I’m incredulous at some of the responses to SODs post above.
At no point when I read SOD’s comment did it occur to me that he was equating treatment of people with that of animals (I sometimes wonder where the minds of people are who do think this–its as though they have a radar up to detect something that might be offensive, and this activates a computer in their mind that interprets as something that is maximally offensive).
The main takeaway point I took from SODs post was that there was more public outcry over the shooting of a mountain lion than the shooting of a person. This is an observation, not an opinion. Part of the problem in our culture is that often observations themselves are very offensive to some people.
” don’t call people with guns”
Not everyone is as trigger happy as cops. You’re right about cops, though, that is their default solution to every conflict. That’s why I don’t think they can be rehabilitated.
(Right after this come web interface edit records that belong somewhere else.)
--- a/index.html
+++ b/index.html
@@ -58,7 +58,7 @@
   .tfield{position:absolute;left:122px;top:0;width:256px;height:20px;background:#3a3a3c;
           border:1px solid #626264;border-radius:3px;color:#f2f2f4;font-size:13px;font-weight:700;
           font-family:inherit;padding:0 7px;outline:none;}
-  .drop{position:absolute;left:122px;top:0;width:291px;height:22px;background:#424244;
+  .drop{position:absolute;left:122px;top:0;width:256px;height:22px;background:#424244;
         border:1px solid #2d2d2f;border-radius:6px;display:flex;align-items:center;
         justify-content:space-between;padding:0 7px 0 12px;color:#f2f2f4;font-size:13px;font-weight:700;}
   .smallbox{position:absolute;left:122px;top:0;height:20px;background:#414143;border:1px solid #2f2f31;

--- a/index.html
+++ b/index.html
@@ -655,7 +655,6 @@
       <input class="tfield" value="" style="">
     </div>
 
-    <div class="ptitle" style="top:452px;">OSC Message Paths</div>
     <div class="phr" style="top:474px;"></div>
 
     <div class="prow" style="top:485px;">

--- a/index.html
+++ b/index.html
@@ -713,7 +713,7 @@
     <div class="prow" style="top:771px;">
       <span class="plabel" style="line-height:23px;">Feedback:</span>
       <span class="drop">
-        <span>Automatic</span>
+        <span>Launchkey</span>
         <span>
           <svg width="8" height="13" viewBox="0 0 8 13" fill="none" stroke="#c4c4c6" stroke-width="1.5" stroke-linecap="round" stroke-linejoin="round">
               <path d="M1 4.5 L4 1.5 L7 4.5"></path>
We hired the wrong people for the job.
I saw a news blurb last week that Mr. Scott was on record (with the police) of threatening one of his relatives with a gun last year. Were not a leg holster and a gun found on him (according to the police)? His Mom was evidently wrong about that, even if it turns out she was right about TBI. A mentally impaired person acting erratically with a gun may be even more of a threat to the public than a person of perfectly sound mind; if the police are accurate in their assertion that he was waving a gun around and was non-compliant; then they indeed are fully justified in having shot him. I don’t know; guess we can Monday-morning quarterback and come up with some ways of de-escalating the situation and/or effectively using non-lethal force.
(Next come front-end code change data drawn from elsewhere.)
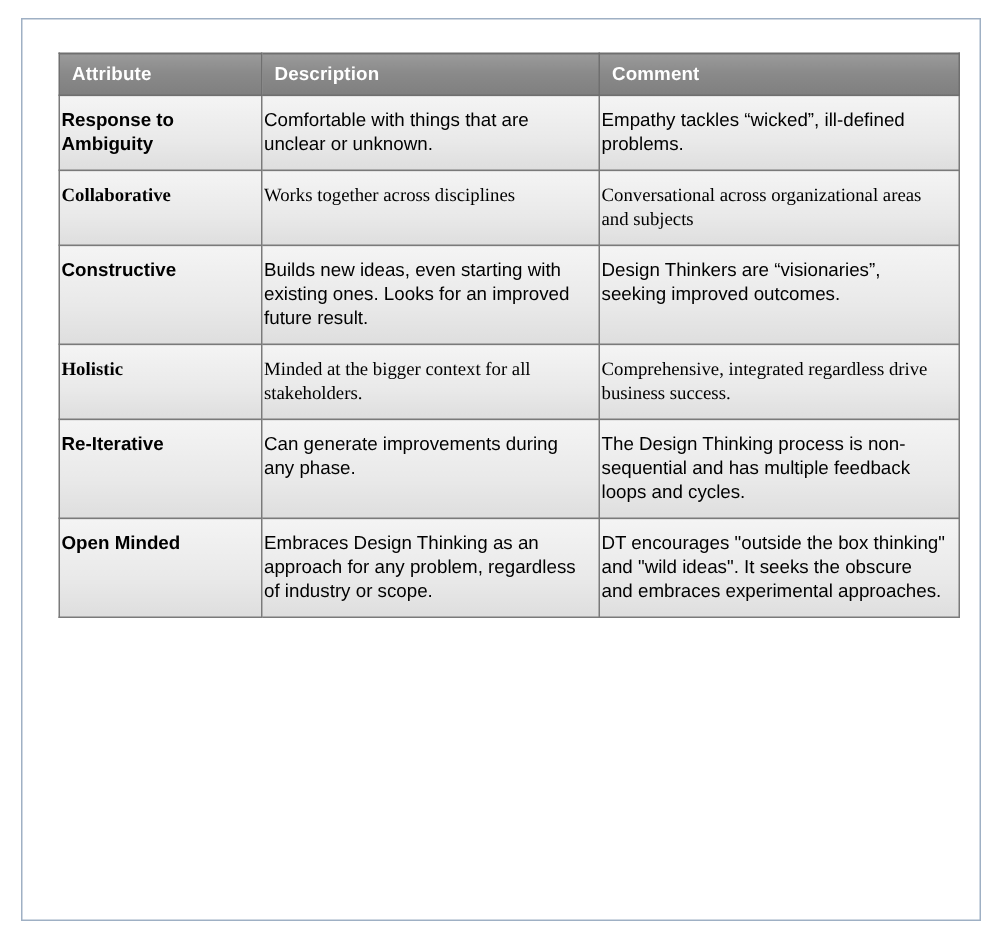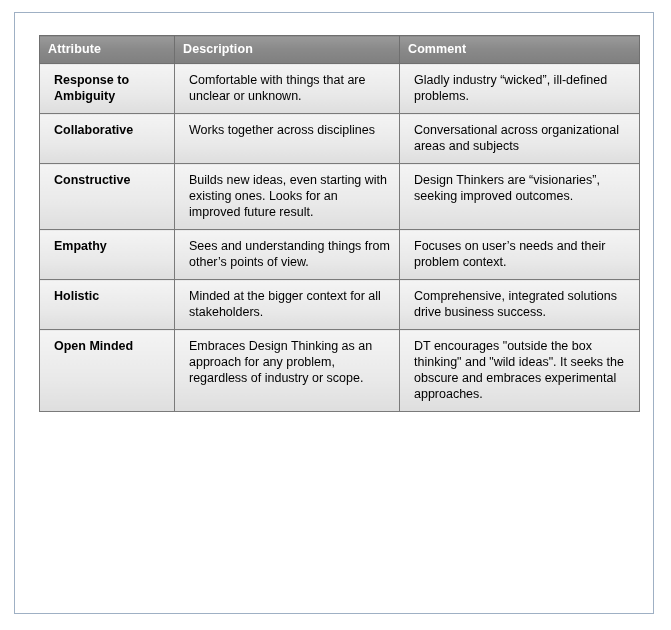--- a/index.html
+++ b/index.html
@@ -52,7 +52,7 @@
   }
   table.attr-table tbody td {
     border: 1px solid #7a7a7a;
-    padding: 8px 9px 9px 14px;
+    padding: 8px 9px 9px 1px;
     font-size: 12.5px;
     line-height: 1.28;
     vertical-align: top;

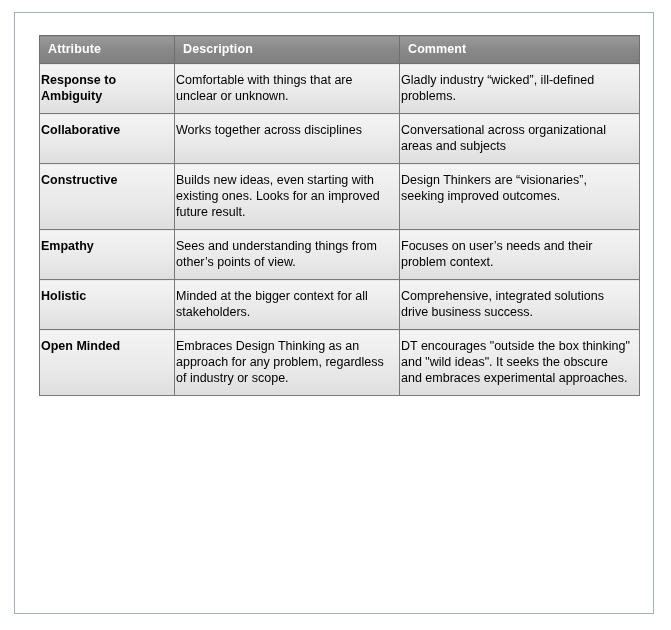--- a/index.html
+++ b/index.html
@@ -89,7 +89,7 @@
         <tr>
           <td class="attr">Response to Ambiguity</td>
           <td>Comfortable with things that are unclear or unknown.</td>
-          <td>Gladly industry “wicked”, ill-defined problems.</td>
+          <td>Empathy tackles “wicked”, ill-defined problems.</td>
         </tr>
         <tr class="row-alt">
           <td class="attr">Collaborative</td>

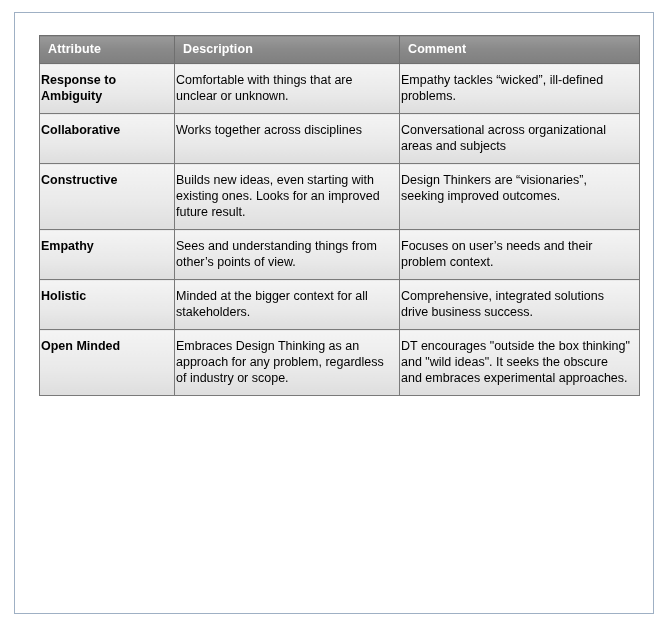--- a/index.html
+++ b/index.html
@@ -65,6 +65,7 @@
   }
   .row-alt td {
     background: linear-gradient(to bottom, #f1f1f1 0%, #e5e5e5 60%, #d9d9d9 100%);
+    font-family: Liberation Serif, serif;
   }
 </style>
 </head>

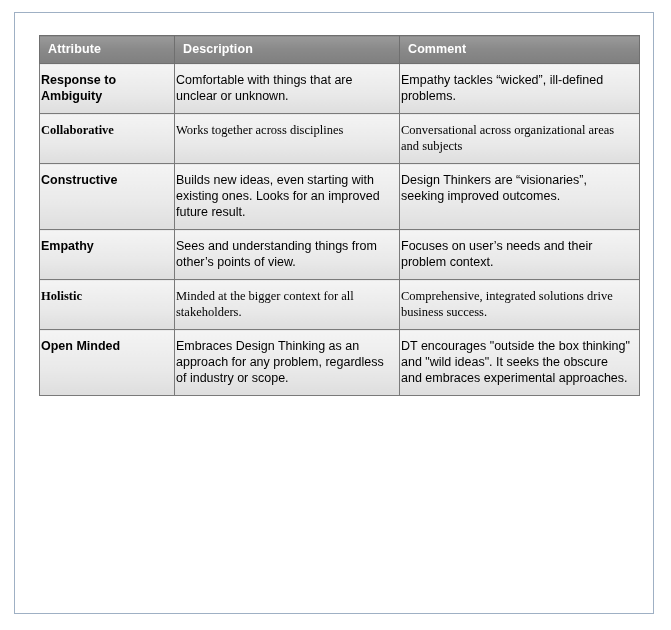--- a/index.html
+++ b/index.html
@@ -102,11 +102,6 @@
           <td>Builds new ideas, even starting with existing ones. Looks for an improved future result.</td>
           <td>Design Thinkers are “visionaries”, seeking improved outcomes.</td>
         </tr>
-        <tr>
-          <td class="attr">Empathy</td>
-          <td>Sees and understanding things from other’s points of view.</td>
-          <td>Focuses on user’s needs and their problem context.</td>
-        </tr>
         <tr class="row-alt">
           <td class="attr">Holistic</td>
           <td>Minded at the bigger context for all stakeholders.</td>

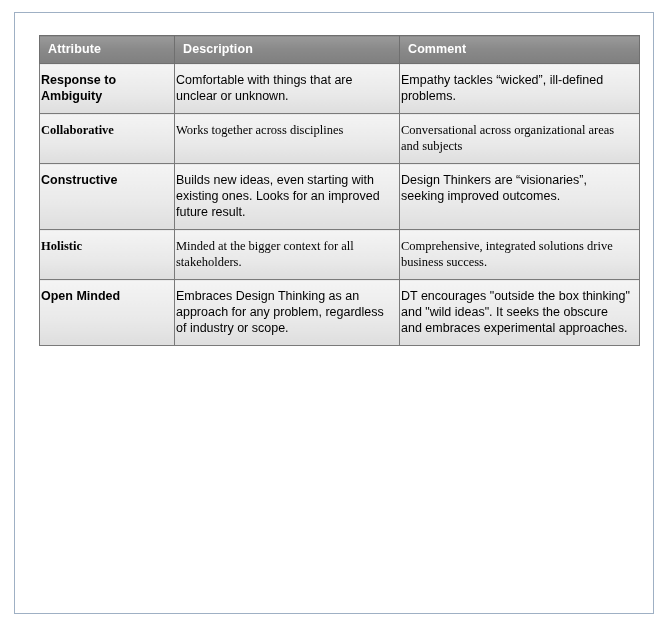--- a/index.html
+++ b/index.html
@@ -105,7 +105,7 @@
         <tr class="row-alt">
           <td class="attr">Holistic</td>
           <td>Minded at the bigger context for all stakeholders.</td>
-          <td>Comprehensive, integrated solutions drive business success.</td>
+          <td>Comprehensive, integrated regardless drive business success.</td>
         </tr>
         <tr>
           <td class="attr">Open Minded</td>

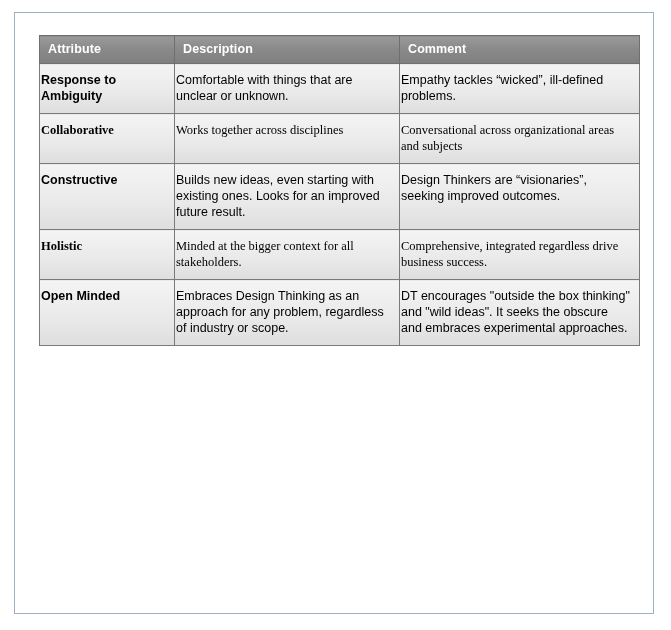--- a/index.html
+++ b/index.html
@@ -108,6 +108,11 @@
           <td>Comprehensive, integrated regardless drive business success.</td>
         </tr>
         <tr>
+          <td class="attr">Re-Iterative</td>
+          <td>Can generate improvements during any phase.</td>
+          <td>The Design Thinking process is non-sequential and has multiple feedback loops and cycles.</td>
+        </tr>
+        <tr>
           <td class="attr">Open Minded</td>
           <td>Embraces Design Thinking as an approach for any problem, regardless of industry or scope.</td>
           <td>DT encourages "outside the box thinking" and "wild ideas". It seeks the obscure and embraces experimental approaches.</td>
I agree its too bad this mentally impaired person was able to get hold of a gun. I don’t know how a cop can do an instant on-the-spot psychiatric diagnosis and know the best course of action to de-escalate the situation for that particular psychiatric condition (I wonder if even a psychiatrist could have calmed him?). Seems a mite unrealistic to me. Too bad his relatives couldn’t have helped more to keep him out of trouble (though I do understand that they indeed may have tried, but failed).